#### Exercise directions
Starting with the line that contains "be-personal -p <port>:<port> express/be-personal:latest" and stopping after the line that contains "- requestBet - Place bets and start rounds", return each line below exactly as written, with no others.
━━━ Data records
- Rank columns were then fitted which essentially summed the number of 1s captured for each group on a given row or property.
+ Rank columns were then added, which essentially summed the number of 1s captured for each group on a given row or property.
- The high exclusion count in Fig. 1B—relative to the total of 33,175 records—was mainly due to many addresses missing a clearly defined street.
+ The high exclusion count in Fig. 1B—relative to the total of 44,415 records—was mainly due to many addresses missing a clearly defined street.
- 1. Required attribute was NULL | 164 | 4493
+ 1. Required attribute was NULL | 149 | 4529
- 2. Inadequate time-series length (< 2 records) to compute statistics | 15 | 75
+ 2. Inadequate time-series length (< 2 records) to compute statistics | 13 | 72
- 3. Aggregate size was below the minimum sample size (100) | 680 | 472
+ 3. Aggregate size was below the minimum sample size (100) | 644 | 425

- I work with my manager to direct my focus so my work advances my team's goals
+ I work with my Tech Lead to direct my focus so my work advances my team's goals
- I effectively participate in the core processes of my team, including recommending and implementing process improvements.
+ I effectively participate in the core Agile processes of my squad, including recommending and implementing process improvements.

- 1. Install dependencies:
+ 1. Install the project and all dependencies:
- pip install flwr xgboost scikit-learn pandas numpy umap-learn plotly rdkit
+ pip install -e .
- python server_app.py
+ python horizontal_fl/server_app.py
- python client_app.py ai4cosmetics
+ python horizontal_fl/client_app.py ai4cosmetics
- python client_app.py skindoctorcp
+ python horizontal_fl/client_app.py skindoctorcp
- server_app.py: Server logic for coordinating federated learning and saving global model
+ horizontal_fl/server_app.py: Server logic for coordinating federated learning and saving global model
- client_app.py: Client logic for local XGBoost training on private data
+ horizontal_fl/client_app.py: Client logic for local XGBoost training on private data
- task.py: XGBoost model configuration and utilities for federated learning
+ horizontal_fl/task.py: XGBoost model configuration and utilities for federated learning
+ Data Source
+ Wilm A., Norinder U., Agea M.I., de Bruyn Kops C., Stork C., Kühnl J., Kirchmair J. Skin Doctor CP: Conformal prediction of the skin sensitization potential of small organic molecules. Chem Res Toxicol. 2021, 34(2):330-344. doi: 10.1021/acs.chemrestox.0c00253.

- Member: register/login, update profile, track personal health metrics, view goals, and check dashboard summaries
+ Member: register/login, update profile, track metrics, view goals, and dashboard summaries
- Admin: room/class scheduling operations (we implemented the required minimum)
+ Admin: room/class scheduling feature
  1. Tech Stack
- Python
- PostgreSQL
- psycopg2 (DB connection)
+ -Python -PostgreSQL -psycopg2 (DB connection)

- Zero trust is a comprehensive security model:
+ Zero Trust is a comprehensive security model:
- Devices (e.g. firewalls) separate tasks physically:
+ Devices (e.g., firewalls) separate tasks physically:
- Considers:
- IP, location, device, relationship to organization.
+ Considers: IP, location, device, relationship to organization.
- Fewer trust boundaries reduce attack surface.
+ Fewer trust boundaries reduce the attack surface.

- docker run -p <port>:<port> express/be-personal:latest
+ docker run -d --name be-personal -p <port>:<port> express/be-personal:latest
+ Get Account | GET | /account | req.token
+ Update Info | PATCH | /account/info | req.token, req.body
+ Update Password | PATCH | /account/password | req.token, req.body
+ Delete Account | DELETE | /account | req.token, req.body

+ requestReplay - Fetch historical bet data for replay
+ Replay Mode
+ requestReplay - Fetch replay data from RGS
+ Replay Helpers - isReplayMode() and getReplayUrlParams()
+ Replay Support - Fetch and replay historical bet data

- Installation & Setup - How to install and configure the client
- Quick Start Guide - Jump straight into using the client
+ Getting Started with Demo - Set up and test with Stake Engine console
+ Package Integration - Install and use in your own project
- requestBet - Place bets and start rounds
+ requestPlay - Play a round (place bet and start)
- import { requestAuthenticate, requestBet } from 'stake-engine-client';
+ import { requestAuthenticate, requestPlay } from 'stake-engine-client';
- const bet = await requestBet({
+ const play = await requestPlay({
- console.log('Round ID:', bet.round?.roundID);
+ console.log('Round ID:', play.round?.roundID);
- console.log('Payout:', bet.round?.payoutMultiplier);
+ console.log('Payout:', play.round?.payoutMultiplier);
━━━━━━
#### Task answer
+ docker run -d --name be-personal -p <port>:<port> express/be-personal:latest
+ Get Account | GET | /account | req.token
+ Update Info | PATCH | /account/info | req.token, req.body
+ Update Password | PATCH | /account/password | req.token, req.body
+ Delete Account | DELETE | /account | req.token, req.body

+ requestReplay - Fetch historical bet data for replay
+ Replay Mode
+ requestReplay - Fetch replay data from RGS
+ Replay Helpers - isReplayMode() and getReplayUrlParams()
+ Replay Support - Fetch and replay historical bet data

- Installation & Setup - How to install and configure the client
- Quick Start Guide - Jump straight into using the client
+ Getting Started with Demo - Set up and test with Stake Engine console
+ Package Integration - Install and use in your own project
- requestBet - Place bets and start rounds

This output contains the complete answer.